Casie rolled her eyes, but couldn’t quite resist being drawn in by the girl’s ridiculousness. “All right,” she said. “If his ass was any prettier, I’d—” she began, but suddenly Emily shifted her gaze slightly to the right and opened her eyes wide.
“Hey, Mr. Dickenson,” she said, voice suddenly dulcet, face the picture of innocence.
Casie felt her mouth go dry. Felt her heart thump in her chest as she froze, mortified into immobility, but in a moment she realized her foolishness. Emily had a penchant for practical jokes, but she had tricked her one too many times. “Very funny,” she said and shook off her fear. “Extremely amusing.” Richard Colton Dickenson hadn’t been spotted anywhere near the Lazy since he’d galloped back to the rodeo circuit more than four months ago. Not that it mattered. He wasn’t her type anyway. But Emily had always had a soft spot for him.
The girl grinned and shrugged in a win-some, lose-some gesture. “Dickenson has a better ass than that old wannabe sheriff anyway,” she said.
“Dickenson
is
an ass. In fact—” Casie began, but something in Emily’s expression stopped her cold.
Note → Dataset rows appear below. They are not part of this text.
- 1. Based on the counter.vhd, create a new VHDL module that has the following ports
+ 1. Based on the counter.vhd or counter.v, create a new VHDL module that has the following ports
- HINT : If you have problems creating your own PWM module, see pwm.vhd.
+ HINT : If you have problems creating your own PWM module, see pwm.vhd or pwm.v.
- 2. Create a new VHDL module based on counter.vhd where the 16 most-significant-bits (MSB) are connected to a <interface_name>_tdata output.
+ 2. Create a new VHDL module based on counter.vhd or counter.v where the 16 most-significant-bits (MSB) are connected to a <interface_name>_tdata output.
She shifted her eyes sideways.
“Hey, Case.” Colt’s voice was little more than a dark rumble from behind her.
Emily grinned sheepishly and Casie turned, not quite ready to relinquish the hope that she was imagining the deep timbre of his voice. But she wasn’t. He stood not four feet from her, rust-colored shirt open at the collar, sleeves rolled away from broad, dark-skinned wrists.
“Dickey,” she said. The easy tone she had shared with Emily was immediately absent. Her more usual stiffer-than-hell, stickup-her-butt persona had returned. But Dickenson just smiled.
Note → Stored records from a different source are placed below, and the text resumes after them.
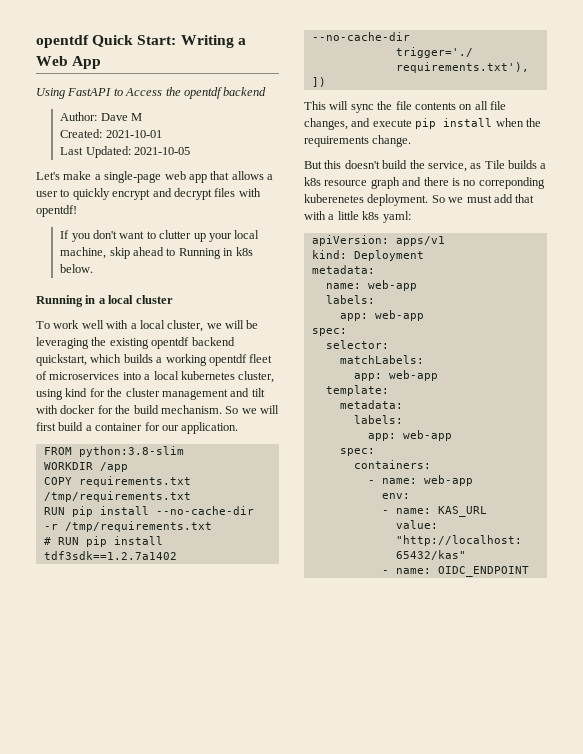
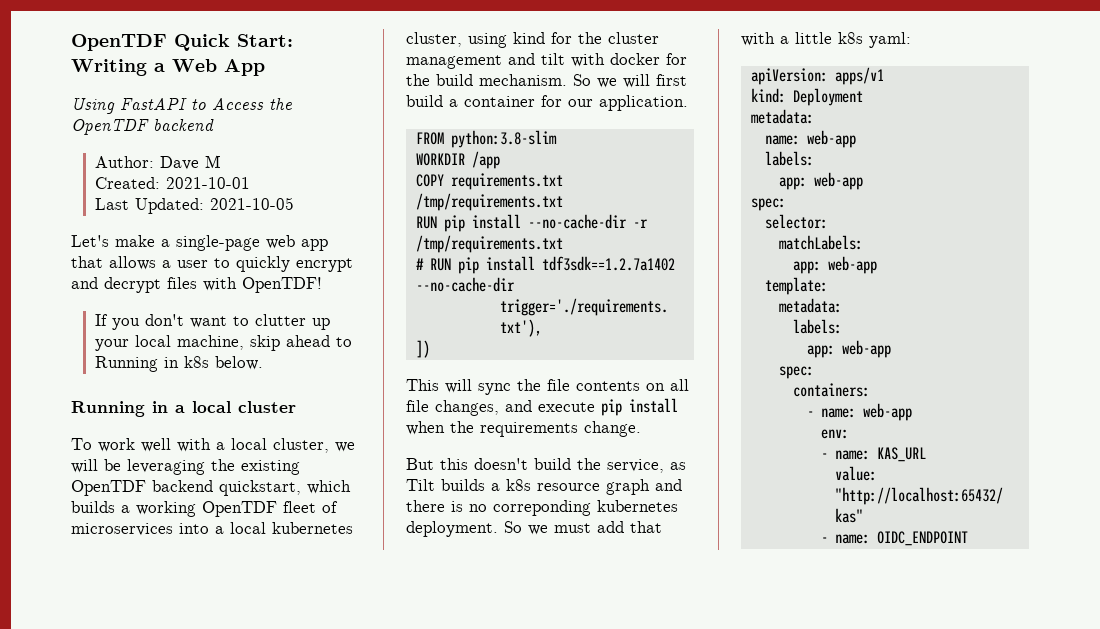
- opentdf Quick Start: Writing a Web App
+ OpenTDF Quick Start: Writing a Web App
- Using FastAPI to Access the opentdf backend
+ Using FastAPI to Access the OpenTDF backend
- Let's make a single-page web app that allows a user to quickly encrypt and decrypt files with opentdf!
+ Let's make a single-page web app that allows a user to quickly encrypt and decrypt files with OpenTDF!
- To work well with a local cluster, we will be leveraging the existing opentdf backend quickstart, which builds a working opentdf fleet of microservices into a local kubernetes cluster, using kind for the cluster management and tilt with docker for the build mechanism.
+ To work well with a local cluster, we will be leveraging the existing OpenTDF backend quickstart, which builds a working OpenTDF fleet of microservices into a local kubernetes cluster, using kind for the cluster management and tilt with docker for the build mechanism.
- But this doesn't build the service, as Tile builds a k8s resource graph and there is no correponding kuberenetes deployment.
+ But this doesn't build the service, as Tilt builds a k8s resource graph and there is no correponding kubernetes deployment.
“It’s nice to know you’re thinking about me,” he said.
She cleared her throat. “I thought you were in—”
“Hell?” he asked.
She felt her face flush. They had shared a similar conversation some six months before. “What are you doing here?”
He shrugged, an economical lift of capable shoulders. In some ways he had changed little since their shared childhood . . . Native American complexion, black hair, sharp humor shining in his earthy eyes. But a new scar nicked through the corner of his right brow, unsettling her stomach. “I was in the neighborhood.”
“Are you saying the Lazy is close to hell?” she asked, but if she was looking for a fight, he ignored the gauntlet.
Grinning, he glanced to her left. “How you feeling, Em?”
“Gigantic,” the girl said and placed both hands on her ponderous belly. “Heard you’ve been teaching those Wyoming broncs a thing or two. Won All-Around at Big Sky, huh? Not too shabby.”
His eyes smiled at her. It had been abundantly clear that he’d liked Emily since the first day they’d met. He treated her like a sweet kid sister while he mostly reacted to Casie as if she were a case of hoof-and-mouth. Not that she cared. “Listen to you, with your cowboy lingo,” he said.
Emily had been pure city before landing at the Lazy. And though she had become a dynamite cook and a first-rate organic farmer, her dreadlocks and ghetto chic wardrobe still spoke of a different world. “Casie said you were pretty good on bulls, too,” she added.
He raised a brow and glanced sideways. Casie clenched her teeth, holding in the curse words that threatened to boil out.
“Head Case said that?” he asked.
“I may have said you were
full
of bull.” She gave him a level stare. “Well, if you’ll excuse me, I should talk to—” But he interrupted her. No big surprise there. If she had a nickel for every time he had done so in their lifetime, she could invest in another hundred acres.
“Quite a shindig you put on here.”
She nodded, proud despite herself, of what they had managed to put together. “The kids did most of the work.”
“So Ty’s sorting cattle these days?” Dickenson’s eyes were as mesmerizing as she remembered, alternating between quiet playfulness and outright impishness.
“Yes.”
“He’s getting to be a hell of a rider. And that spavined old gray you brought home . . .” He grinned as if remembering their fractious meeting at a sales auction some months before. “It’s hard to believe she’s still on her feet, much less winning competitions.”
But he
would
have known if he had stuck around. He would have seen the gray blossom like South Dakota sunflowers. Would have watched her bloom right along with Ty, Casie thought. She forced a casual shrug. “She seems to like the work.”